Survey shows 76% see benefits of functional food
August 5, 2011
by Jeff Gelski
WASHINGTON — More than three fourths (76%) of consumers said functional foods, or food that may promote health, may have an impact on their health when they consume them, according to the 2011 IFIC Functional Foods/Foods for Health Survey released Aug. 4 by the Washington-based International Food Information Council. The top health concern was cardiovascular disease, cited by 46% of survey respondents when asked to name their top three health concerns. It was followed by weight (32%) and cancer (22%).
The most popular foods and food components that Americans look for to improve or maintain health are fruits and vegetables, named by 70% of survey respondents when asked unaided to name their top three health concerns. Fruits and vegetables were followed by fish/fish oil (18%), dairy (16%), whole grains (10%) and herbs and spices (10%).
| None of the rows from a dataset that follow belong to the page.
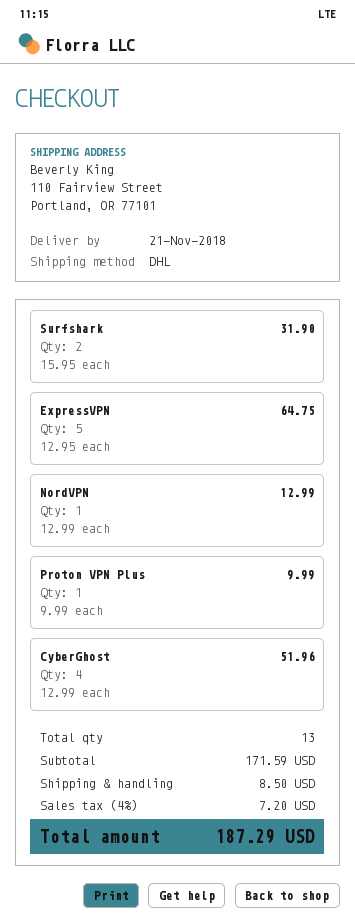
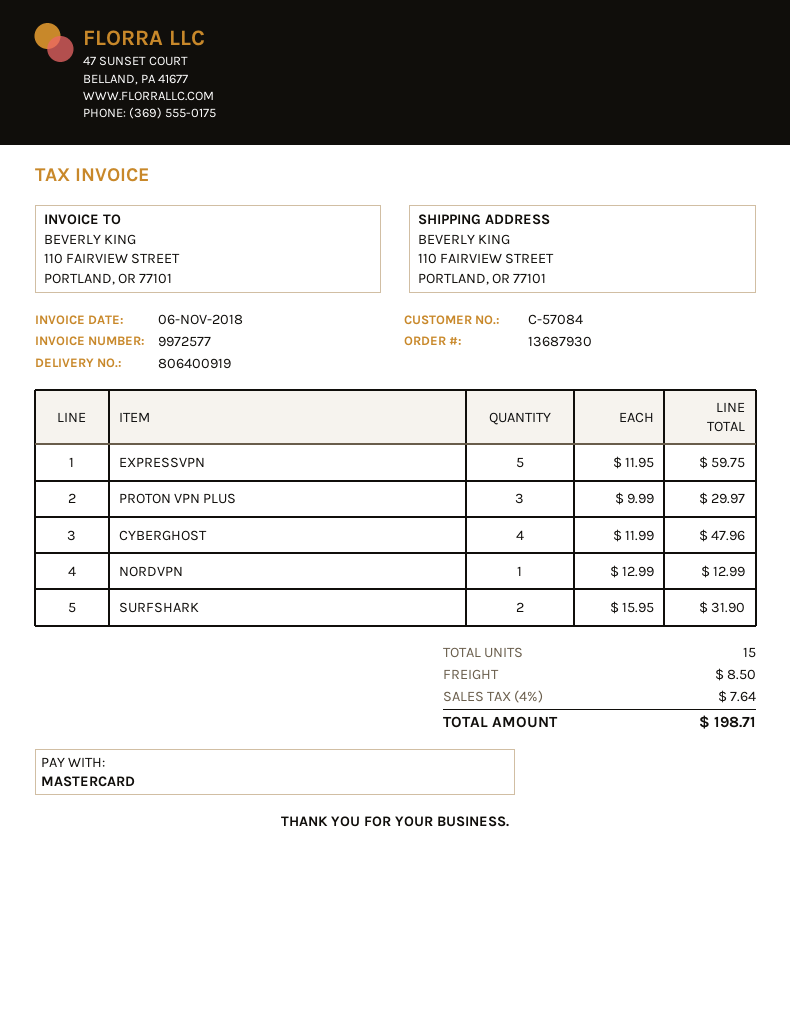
ExpressVPN: 5 x 12.95 = 64.75 -> 5 x 11.95 = 59.75
Proton VPN Plus: 1 x 9.99 = 9.99 -> 3 x 9.99 = 29.97
CyberGhost: 4 x 12.99 = 51.96 -> 4 x 11.99 = 47.96
total quantity: 13 -> 15
tax: 4% = 7.20 -> 4% = 7.64
total: 187.29 -> 198.71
For heart health, 85% said they were aware of the benefits of omega-3 fatty acids. For bone health, 92% said they were aware of calcium’s benefits and 90% said they were aware of the benefits of vitamin D. For overall well-being, 87% said they were aware of protein’s benefits and 86% said they were aware of the benefits of vitamins. For digestive health, 81% said they were aware of probiotics’ benefits and 79% said they were aware of fiber’s benefits.
The survey defined functional foods as foods or food components that may provide benefits beyond basic nutrition. Among survey respondents, 46% said they are very interested in learning more about foods with benefits and 41% said they are somewhat interested.
Cogent Research, Cambridge, Mass., conducted the survey, the seventh version dating back to 1998. The 2011 survey randomly sampled 1,000 U.S. adults. The margin of error was plus or minus 3%. For a copy of the 2011 IFIC Functional Foods/Foods for Health Survey, visit www.FoodInsight.org.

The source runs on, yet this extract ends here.